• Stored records
►
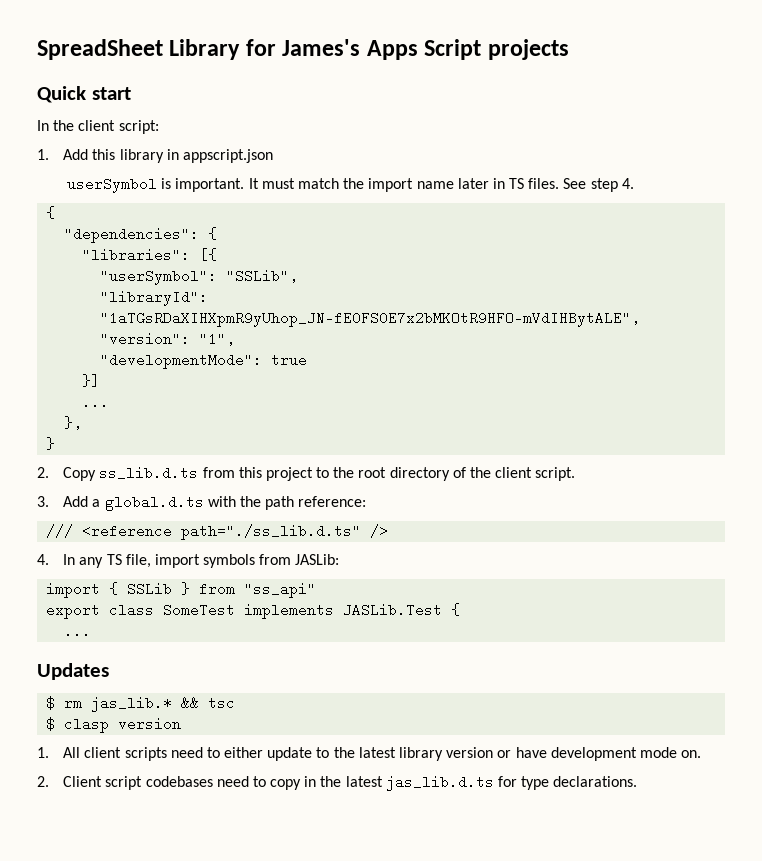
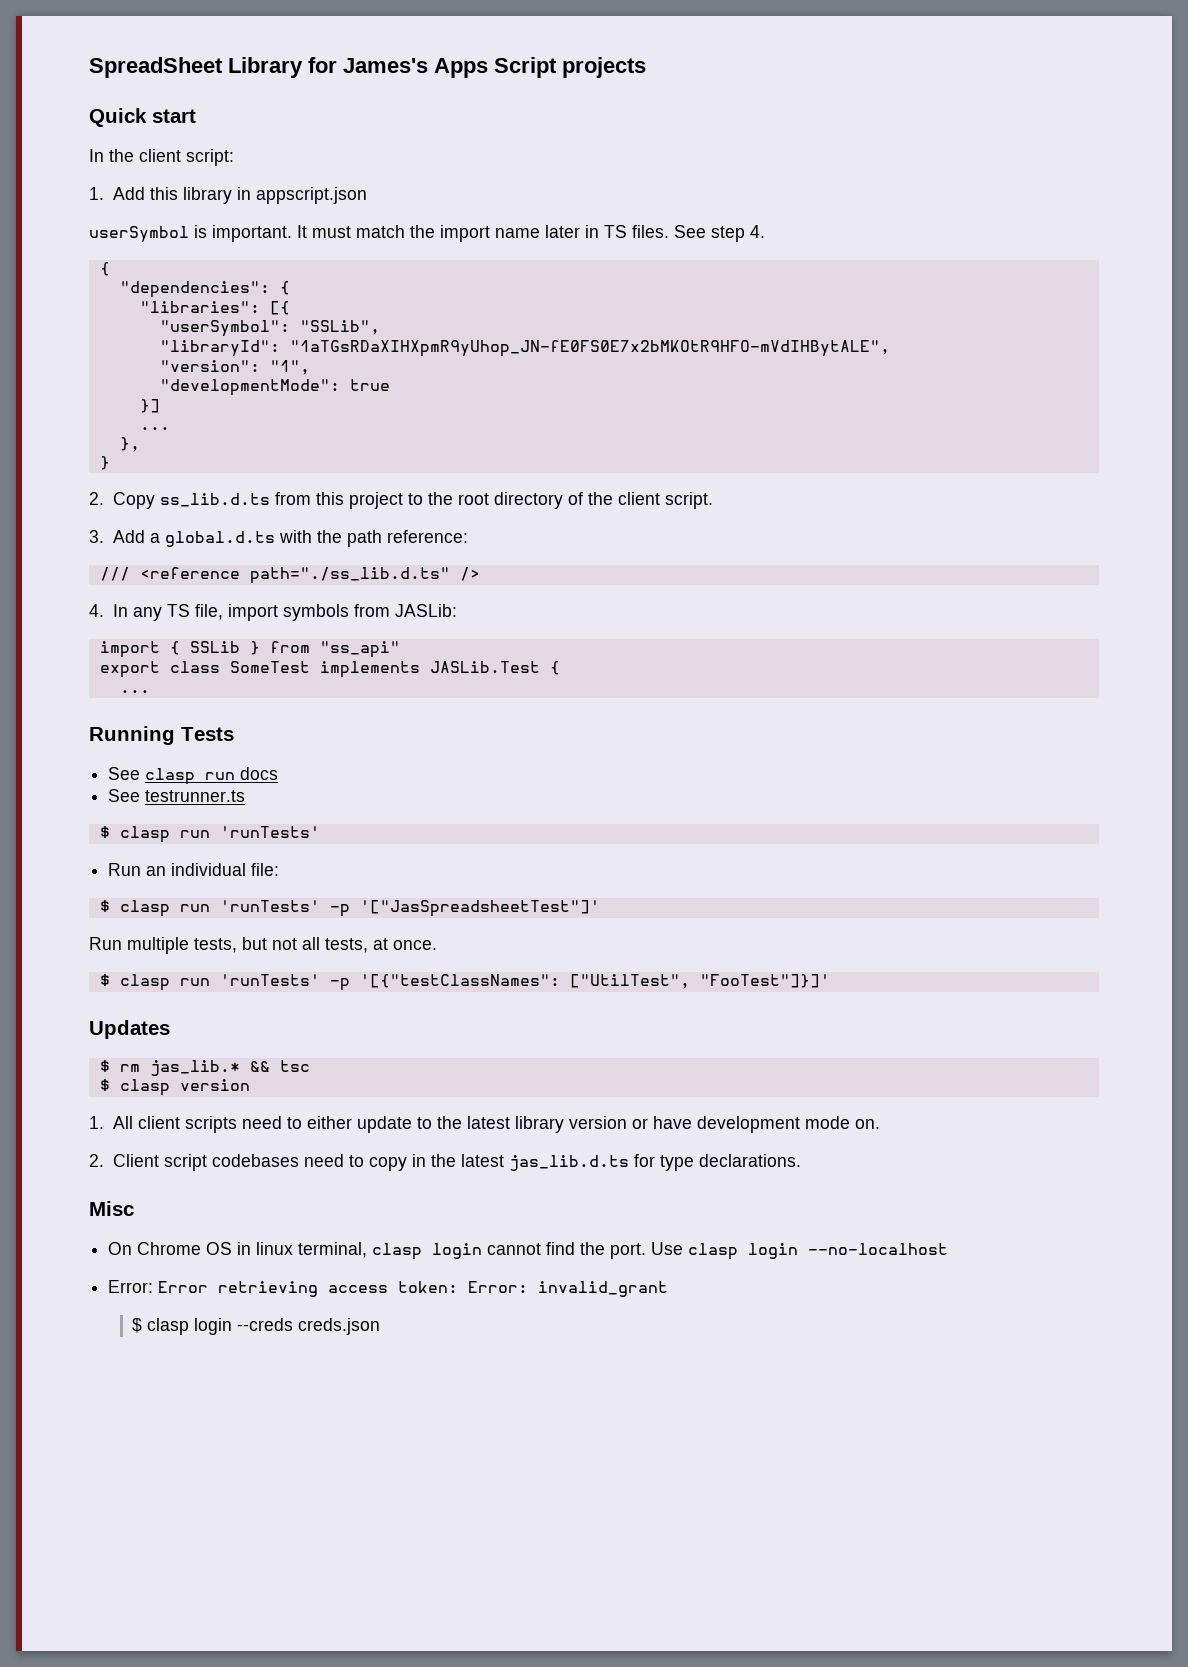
+ Running Tests
+ See clasp run docs
+ See testrunner.ts
+ $ clasp run 'runTests'
+ Run an individual file:
+ $ clasp run 'runTests' -p '["JasSpreadsheetTest"]'
+ Run multiple tests, but not all tests, at once.
+ $ clasp run 'runTests' -p '[{"testClassNames": ["UtilTest", "FooTest"]}]'
+ Misc
+ On Chrome OS in linux terminal, clasp login cannot find the port. Use clasp login --no-localhost
+ Error: Error retrieving access token: Error: invalid_grant
+ $ clasp login --creds creds.json

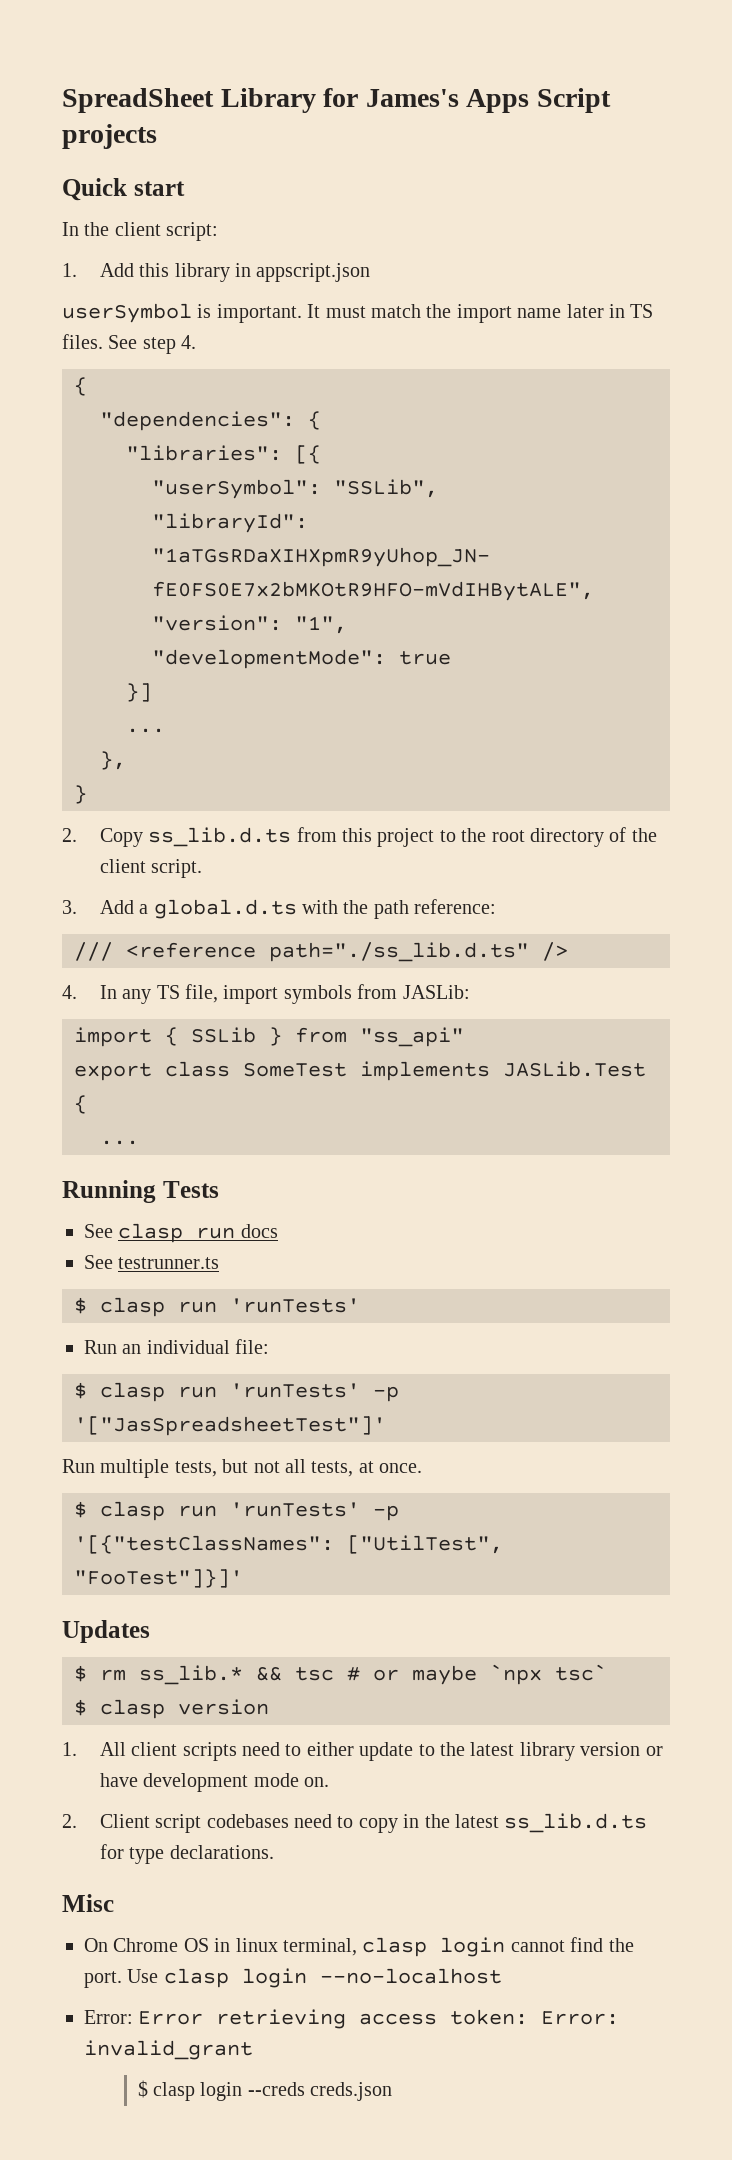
- $ rm jas_lib.* && tsc
+ $ rm ss_lib.* && tsc # or maybe `npx tsc`
- 2. Client script codebases need to copy in the latest jas_lib.d.ts for type declarations.
+ 2. Client script codebases need to copy in the latest ss_lib.d.ts for type declarations.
◄
• DIRECTIONS FOR THIS TASK
With the pictures omitted, give every line above again exactly.

• TASK SOLUTION
+ Running Tests
+ See clasp run docs
+ See testrunner.ts
+ $ clasp run 'runTests'
+ Run an individual file:
+ $ clasp run 'runTests' -p '["JasSpreadsheetTest"]'
+ Run multiple tests, but not all tests, at once.
+ $ clasp run 'runTests' -p '[{"testClassNames": ["UtilTest", "FooTest"]}]'
+ Misc
+ On Chrome OS in linux terminal, clasp login cannot find the port. Use clasp login --no-localhost
+ Error: Error retrieving access token: Error: invalid_grant
+ $ clasp login --creds creds.json

- $ rm jas_lib.* && tsc
+ $ rm ss_lib.* && tsc # or maybe `npx tsc`
- 2. Client script codebases need to copy in the latest jas_lib.d.ts for type declarations.
+ 2. Client script codebases need to copy in the latest ss_lib.d.ts for type declarations.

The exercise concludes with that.